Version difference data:
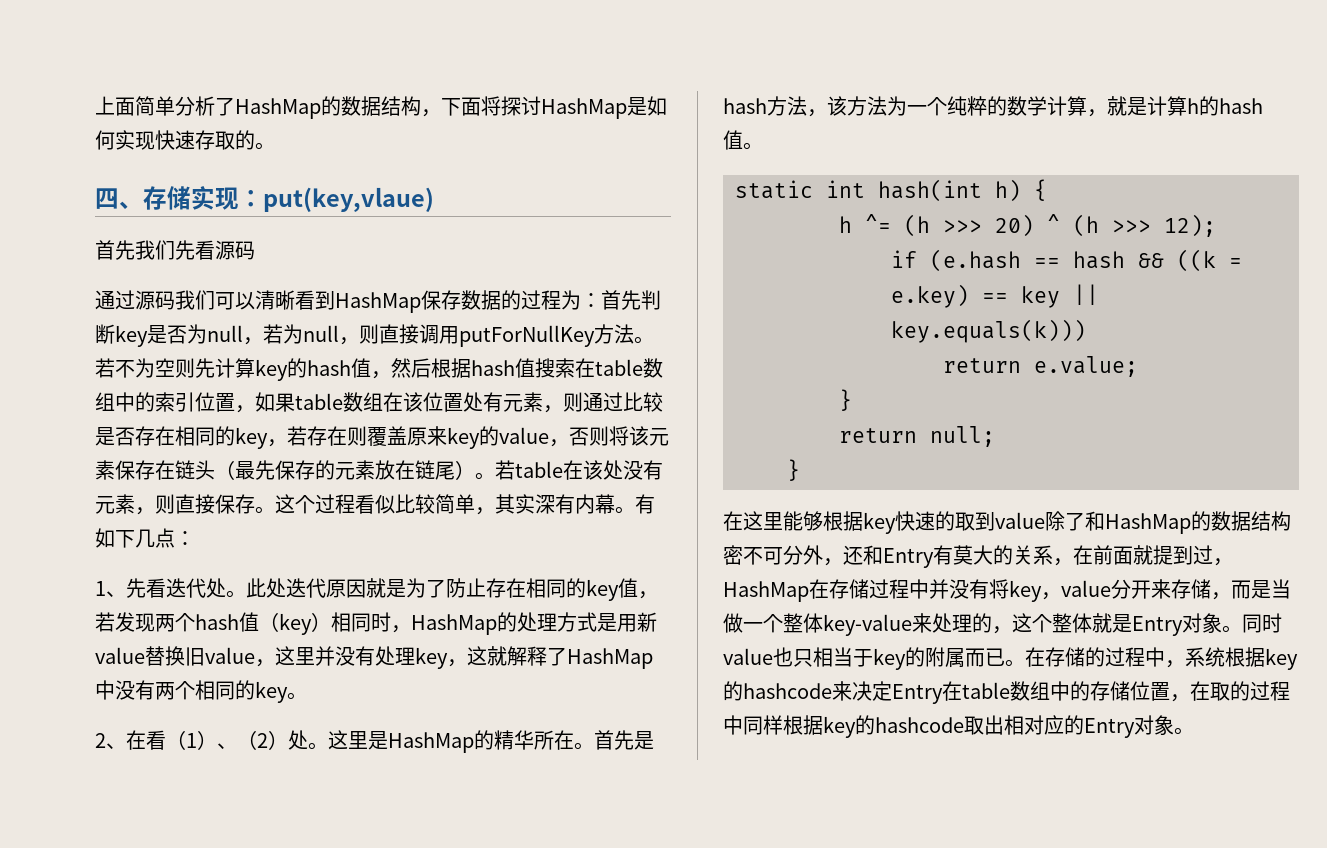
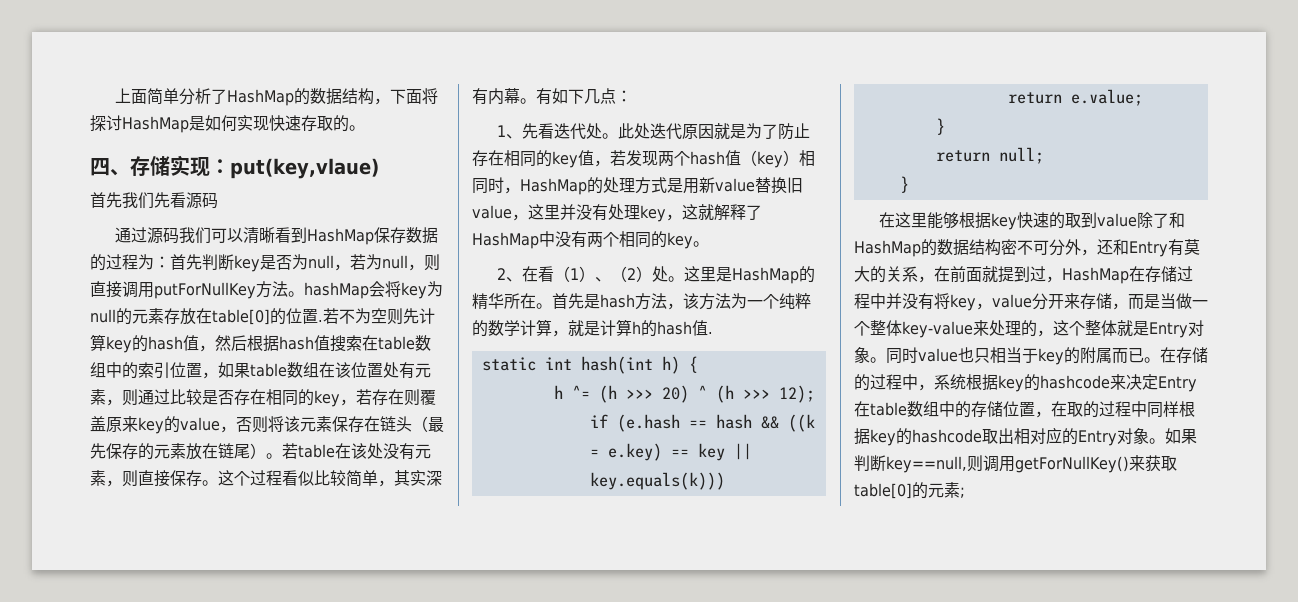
(654, 340) none -> [303,281,443,299] [90,308,323,325] hashMap会将key为null的元素存放在table[0]的位置.
[743,142,763,150] 。 -> [708,332,713,334] .
(1194, 731) none -> [1165,428,1197,444] [854,455,1177,473] [854,482,965,499] 如果判断key==null,则调用getForNullKey()来获取table[0]的元素;

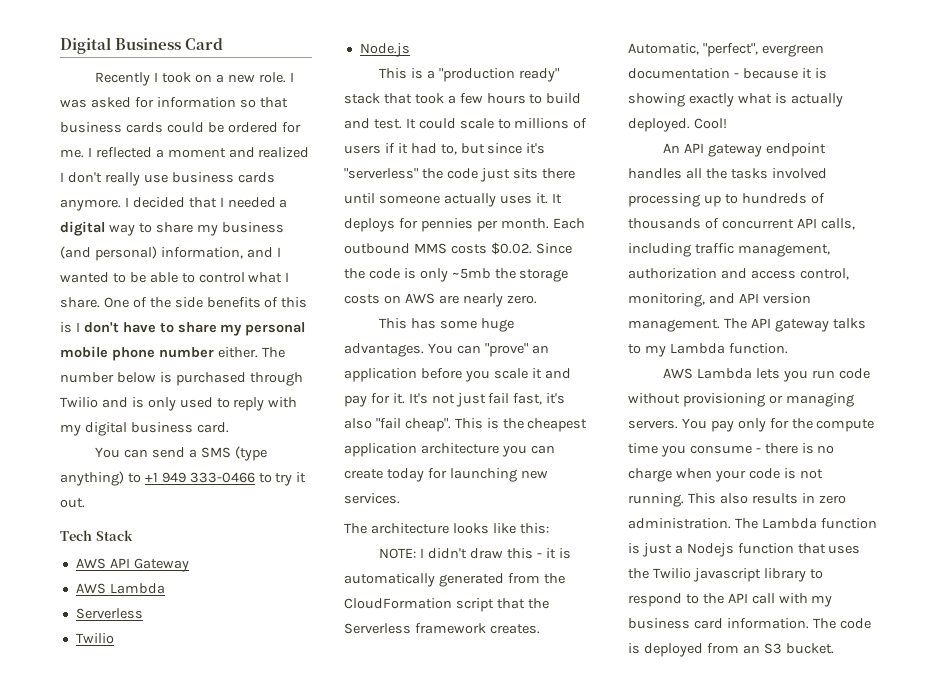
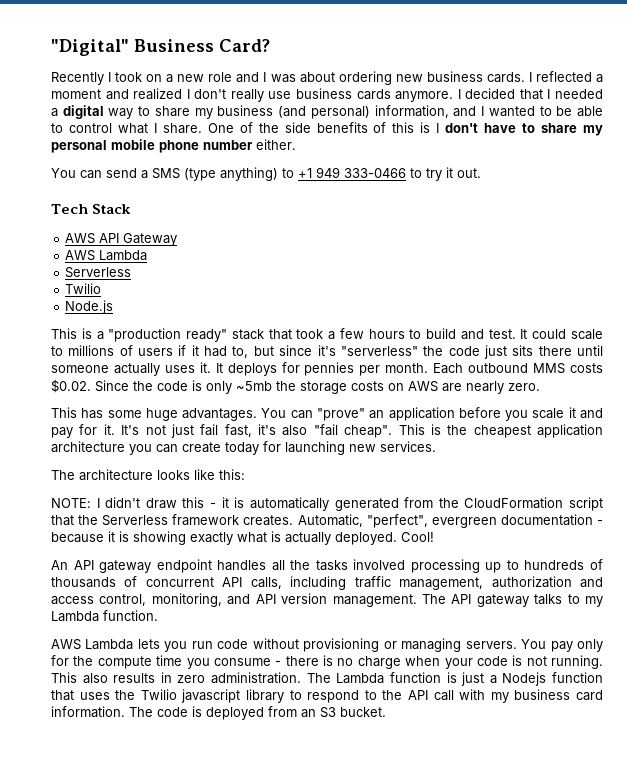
[60,37,224,54] Digital Business Card -> [51,39,270,56] "Digital" Business Card?
[258,72,294,83] [60,97,288,108] [60,122,301,133] [60,149,84,158] role. I was asked for information so that business cards could be ordered for me. -> [208,71,525,85] role and I was about ordering new business cards.
[261,347,285,358] [60,372,303,386] [60,397,298,411] [60,422,229,436] The number below is purchased through Twilio and is only used to reply with my digital business card. -> (296, 144) none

> [REQUIREMENT]: Count the lines above with the string "none"; report only that figure.

> [ANSWER TO THIS EXERCISE]: 3